Já a deputada Fernanda Melchionna ressaltou que a disputa ultrapassa os limites regionais. “Essa luta é do Rio Grande do Sul ao Norte do país. Os povos indígenas estão lutando para que o rio não vire mercadoria. Não pode toda a riqueza que temos no Pará e na Amazônia virar mais uma commodity”, declarou. A deputada informou que parlamentares protocolaram um Projeto de Decreto Legislativo (PDL) para sustar os efeitos da norma. “Mas o presidente pode revogar na caneta, como editou o decreto. É uma questão de coerência com a defesa do meio ambiente e dos povos indígenas”.

O movimento Tapajós Vivos, que lidera a mobilização, afirma que os empreendimentos logísticos previstos na região ameaçam territórios tradicionais e locais considerados sagrados. Em discurso durante o ato, uma liderança indígena questionou: “Quantos rios vão morrer? Quantos direitos nossos vão morrer? Quantas florestas vão morrer?”. A representante também denunciou a falta de diálogo com as comunidades afetadas. “A consulta precisa ser prévia e informada. Isso não foi feito. Nós mulheres, a juventude, não vamos deixar”.

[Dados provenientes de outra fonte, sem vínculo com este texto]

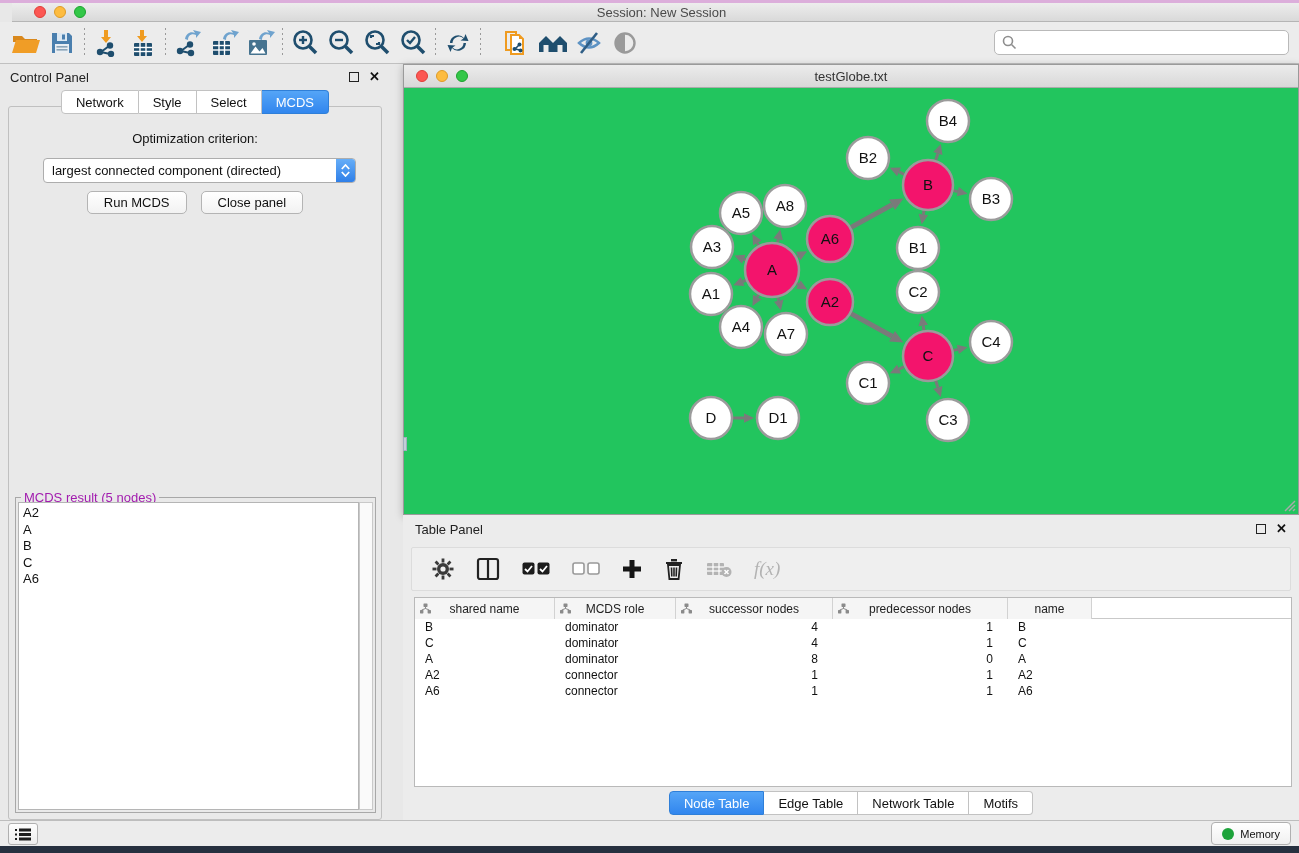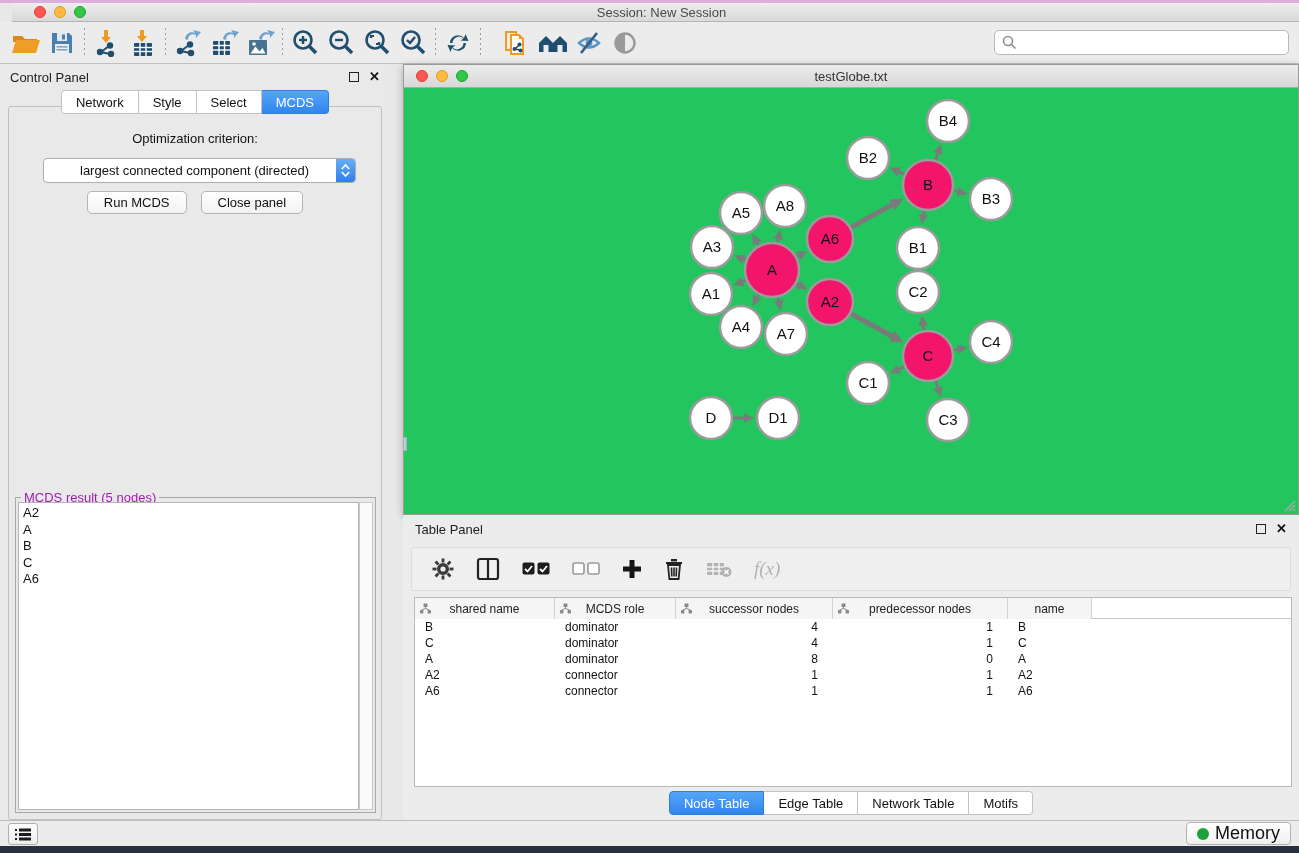"largest connected component (directed)" .dropdown { padding-left: 28px -> none }
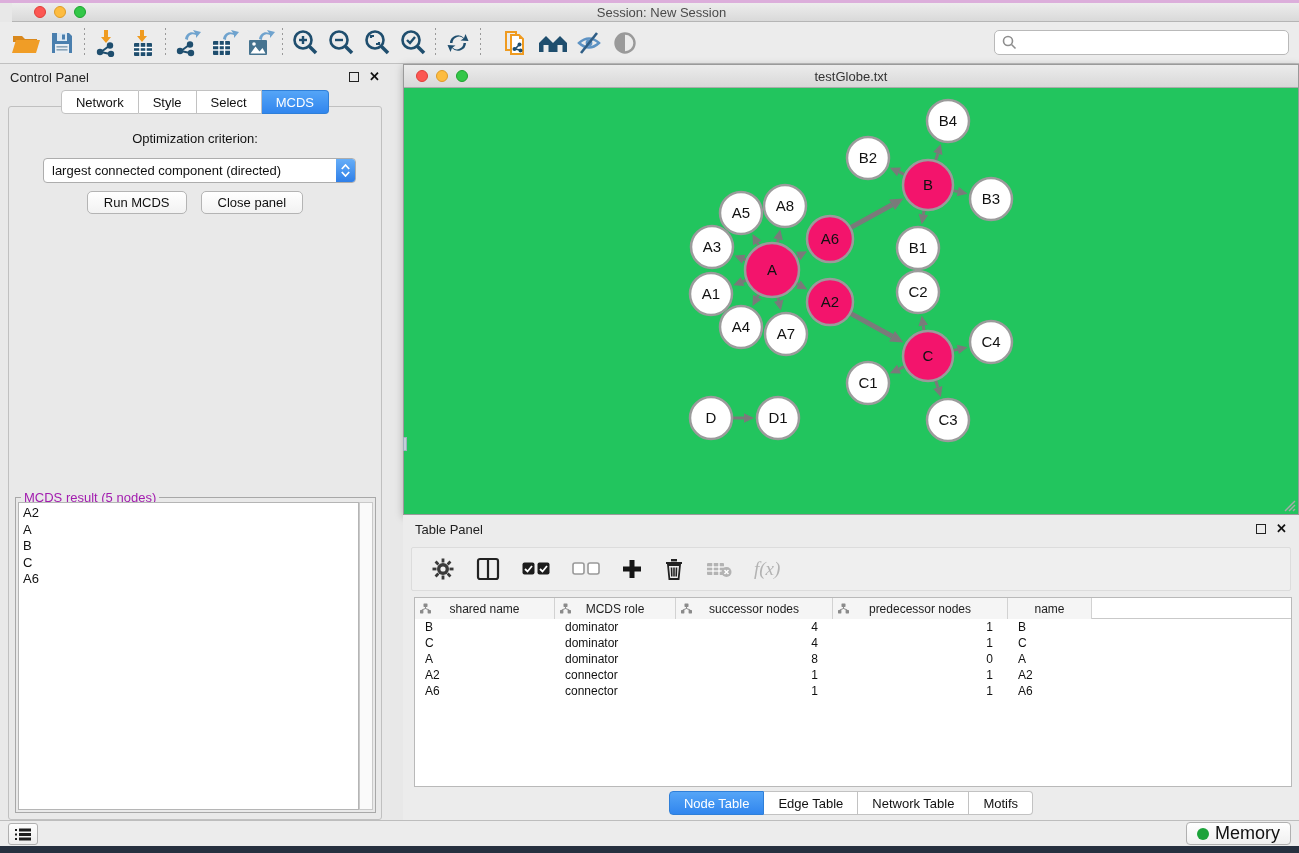"Memory" .memory-btn { font-size: 18px -> 11px }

Os manifestantes apontam preocupação com a ampliação da navegação comercial e com a instalação de estruturas portuárias voltadas ao escoamento de grãos. A ocupação da balsa, segundo o movimento, teve como objetivo denunciar a presença de grandes empresas na região e pressionar o governo federal a rever a política de concessões hidroviárias.

Posição do governo

Em resposta às mobilizações, o governo federal emitiu, no dia 6 de fevereiro, uma Nota Pública reafirmando compromissos firmados com os povos indígenas e anunciando medidas para tratar o impasse. Segundo o comunicado, obras de dragagem no rio Tapajós são ações de rotina para garantir o tráfego fluvial em períodos de baixas águas e não estariam diretamente vinculadas aos estudos da hidrovia previstos no Decreto 12.600.

Além disso, foi instituído um Grupo de Trabalho Interministerial para discutir, sistematizar e orientar os processos de consulta livre, prévia e informada aos povos indígenas da região do Tapajós, e foi anunciado um cronograma de consultas referente à concessão da hidrovia.

O governo também reforçou o compromisso assumido durante a COP30 de que todo e qualquer empreendimento vinculado à Hidrovia do Tapajós será precedido da realização de consulta livre, prévia e informada nos termos da Convenção 169 da OIT.

Apesar das medidas anunciadas, lideranças indígenas e apoiadores da mobilização afirmam que a suspensão da dragagem e o processo de consulta são insuficientes enquanto o decreto não for integralmente revogado, mantendo a disputa em curso no Tapajós e ampliando o debate sobre desenvolvimento, direitos originários e meio ambiente no país.